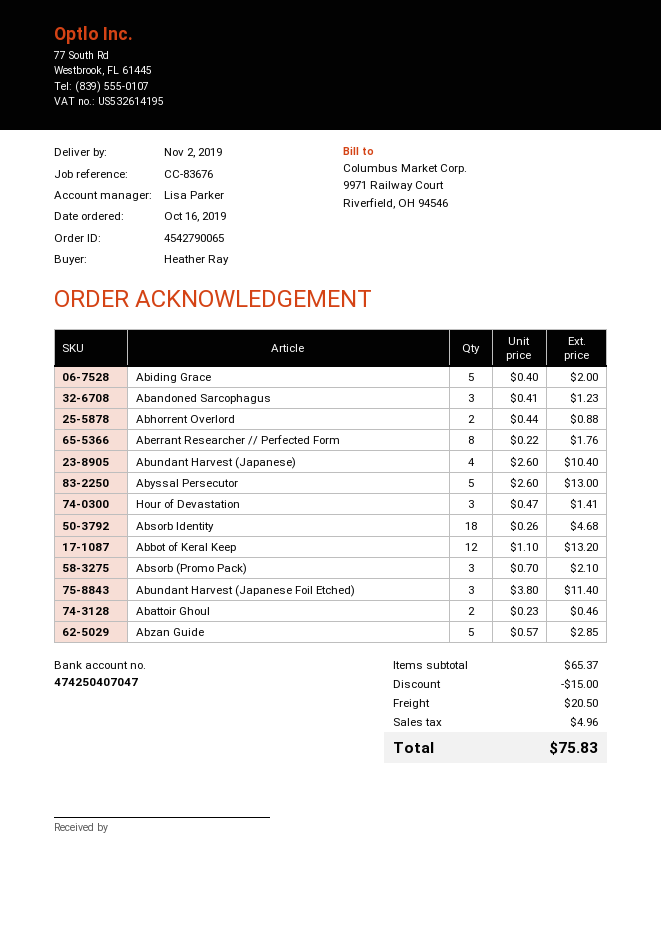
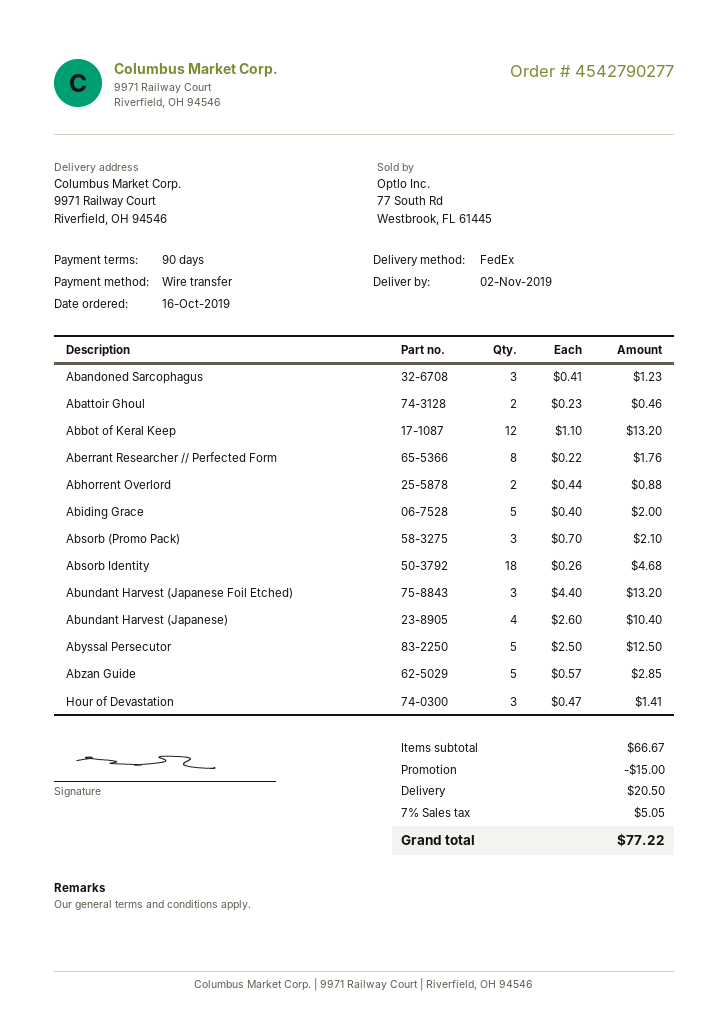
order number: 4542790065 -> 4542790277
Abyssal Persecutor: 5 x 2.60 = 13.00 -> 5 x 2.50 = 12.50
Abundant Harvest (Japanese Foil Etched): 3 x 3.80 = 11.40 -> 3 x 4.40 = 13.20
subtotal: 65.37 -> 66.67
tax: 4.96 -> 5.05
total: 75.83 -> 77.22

# What you are asked to do
It would help to have the listing above repeated exactly, with all images removed.

# Expected answer
order number: 4542790065 -> 4542790277
Abyssal Persecutor: 5 x 2.60 = 13.00 -> 5 x 2.50 = 12.50
Abundant Harvest (Japanese Foil Etched): 3 x 3.80 = 11.40 -> 3 x 4.40 = 13.20
subtotal: 65.37 -> 66.67
tax: 4.96 -> 5.05
total: 75.83 -> 77.22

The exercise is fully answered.